The output should consist solely of the line containing "Ferris Gauge-Fuel 1758928YP" and all lines after it through the final line of the entries below, reproduced exactly.
^^^^
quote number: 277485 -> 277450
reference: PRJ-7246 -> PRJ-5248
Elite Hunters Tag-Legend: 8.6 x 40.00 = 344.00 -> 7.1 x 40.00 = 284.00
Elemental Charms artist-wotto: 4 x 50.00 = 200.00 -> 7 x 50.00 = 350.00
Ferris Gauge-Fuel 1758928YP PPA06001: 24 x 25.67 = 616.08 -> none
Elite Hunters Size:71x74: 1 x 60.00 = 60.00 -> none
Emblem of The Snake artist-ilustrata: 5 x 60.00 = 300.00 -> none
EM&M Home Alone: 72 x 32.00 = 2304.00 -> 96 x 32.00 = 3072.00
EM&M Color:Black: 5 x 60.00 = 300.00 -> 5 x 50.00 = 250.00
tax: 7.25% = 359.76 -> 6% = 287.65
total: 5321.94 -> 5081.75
^^^^
> _REPLY_:
Ferris Gauge-Fuel 1758928YP PPA06001: 24 x 25.67 = 616.08 -> none
Elite Hunters Size:71x74: 1 x 60.00 = 60.00 -> none
Emblem of The Snake artist-ilustrata: 5 x 60.00 = 300.00 -> none
EM&M Home Alone: 72 x 32.00 = 2304.00 -> 96 x 32.00 = 3072.00
EM&M Color:Black: 5 x 60.00 = 300.00 -> 5 x 50.00 = 250.00
tax: 7.25% = 359.76 -> 6% = 287.65
total: 5321.94 -> 5081.75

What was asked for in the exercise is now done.